*RECORD EXCERPTS:*
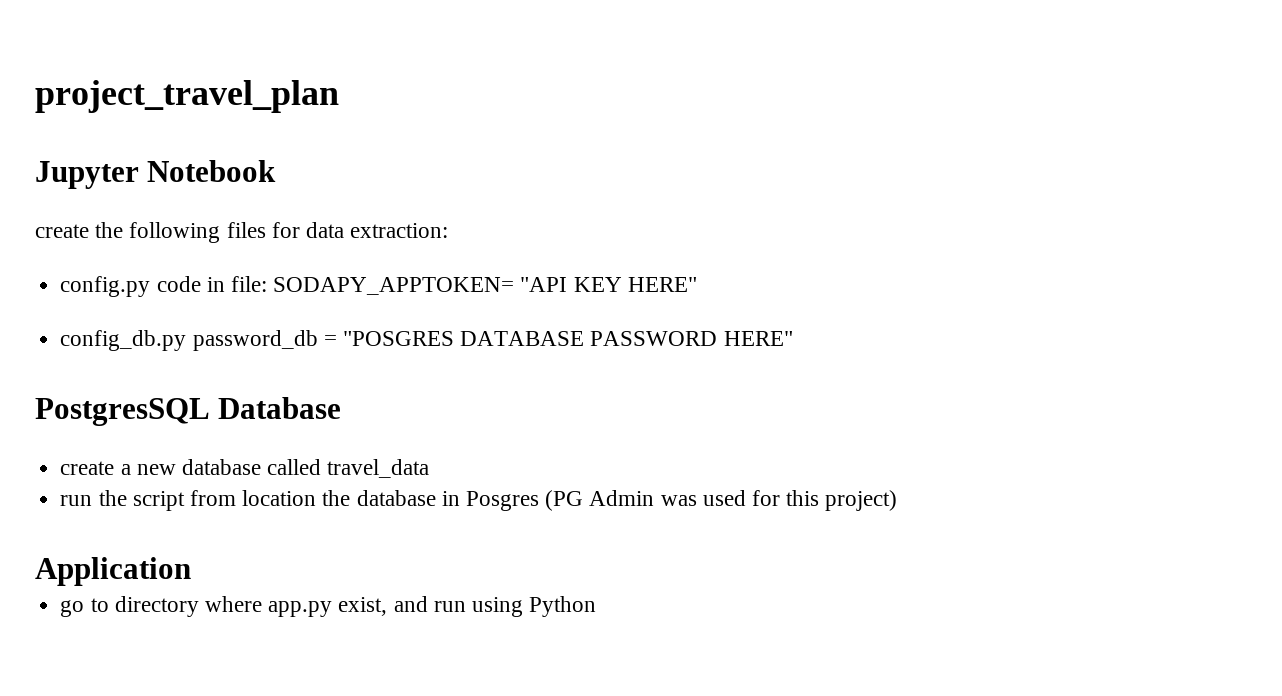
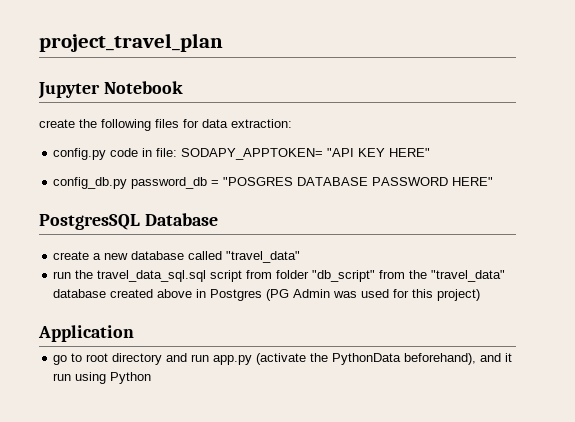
- create a new database called travel_data
+ create a new database called "travel_data"
- run the script from location the database in Posgres (PG Admin was used for this project)
+ run the travel_data_sql.sql script from folder "db_script" from the "travel_data" database created above in Postgres (PG Admin was used for this project)
- go to directory where app.py exist, and run using Python
+ go to root directory and run app.py (activate the PythonData beforehand), and it run using Python

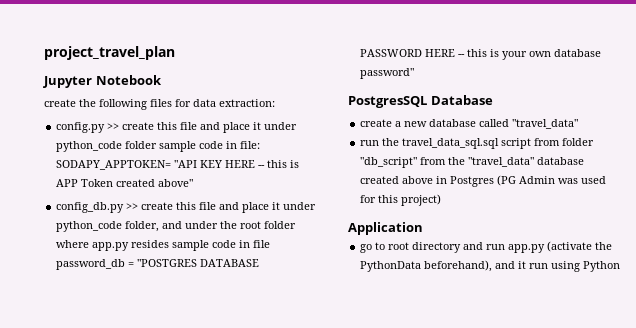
- config.py code in file: SODAPY_APPTOKEN= "API KEY HERE"
- config_db.py password_db = "POSGRES DATABASE PASSWORD HERE"
+ config.py >> create this file and place it under python_code folder sample code in file: SODAPY_APPTOKEN= "API KEY HERE -- this is APP Token created above"
+ config_db.py >> create this file and place it under python_code folder, and under the root folder where app.py resides sample code in file password_db = "POSTGRES DATABASE PASSWORD HERE -- this is your own database password"

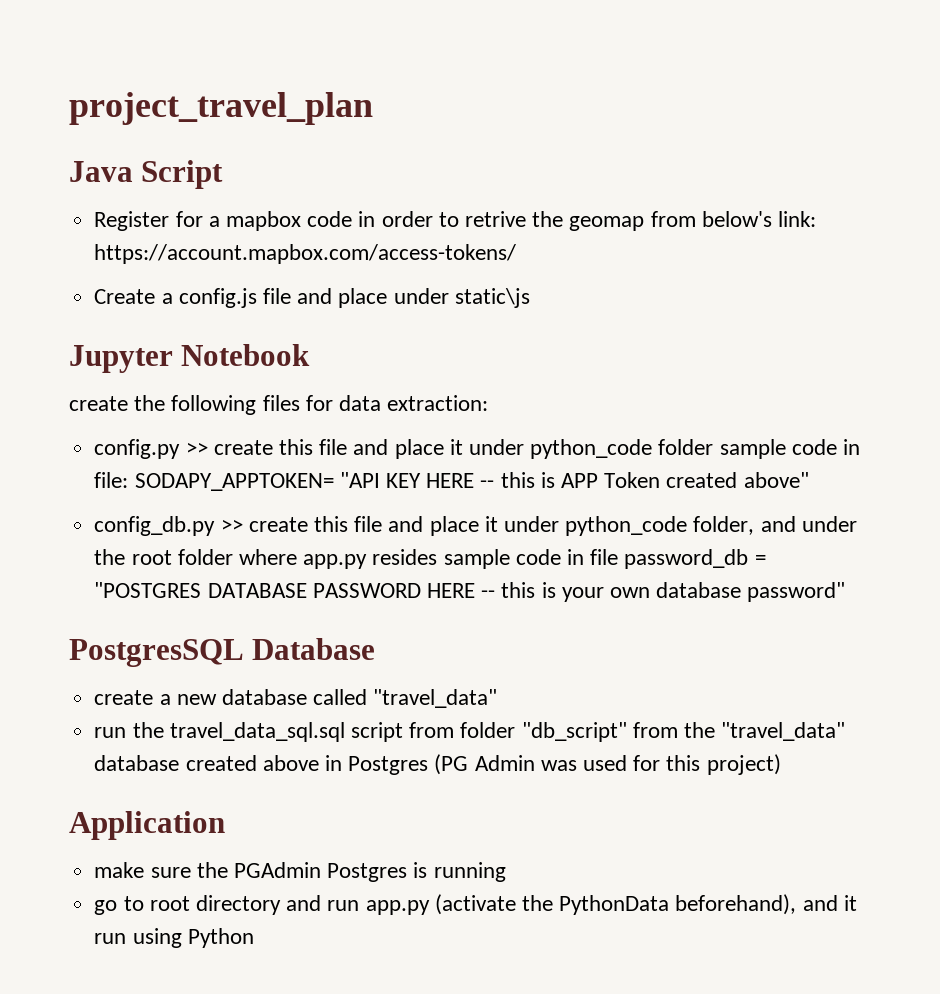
+ Java Script
+ Register for a mapbox code in order to retrive the geomap from below's link: https://account.mapbox.com/access-tokens/
+ Create a config.js file and place under static\js
+ make sure the PGAdmin Postgres is running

*ASSIGNMENT:*
Omit the pictures and print the listing exactly.

*RESPONSE BELOW:*
- create a new database called travel_data
+ create a new database called "travel_data"
- run the script from location the database in Posgres (PG Admin was used for this project)
+ run the travel_data_sql.sql script from folder "db_script" from the "travel_data" database created above in Postgres (PG Admin was used for this project)
- go to directory where app.py exist, and run using Python
+ go to root directory and run app.py (activate the PythonData beforehand), and it run using Python

- config.py code in file: SODAPY_APPTOKEN= "API KEY HERE"
- config_db.py password_db = "POSGRES DATABASE PASSWORD HERE"
+ config.py >> create this file and place it under python_code folder sample code in file: SODAPY_APPTOKEN= "API KEY HERE -- this is APP Token created above"
+ config_db.py >> create this file and place it under python_code folder, and under the root folder where app.py resides sample code in file password_db = "POSTGRES DATABASE PASSWORD HERE -- this is your own database password"

+ Java Script
+ Register for a mapbox code in order to retrive the geomap from below's link: https://account.mapbox.com/access-tokens/
+ Create a config.js file and place under static\js
+ make sure the PGAdmin Postgres is running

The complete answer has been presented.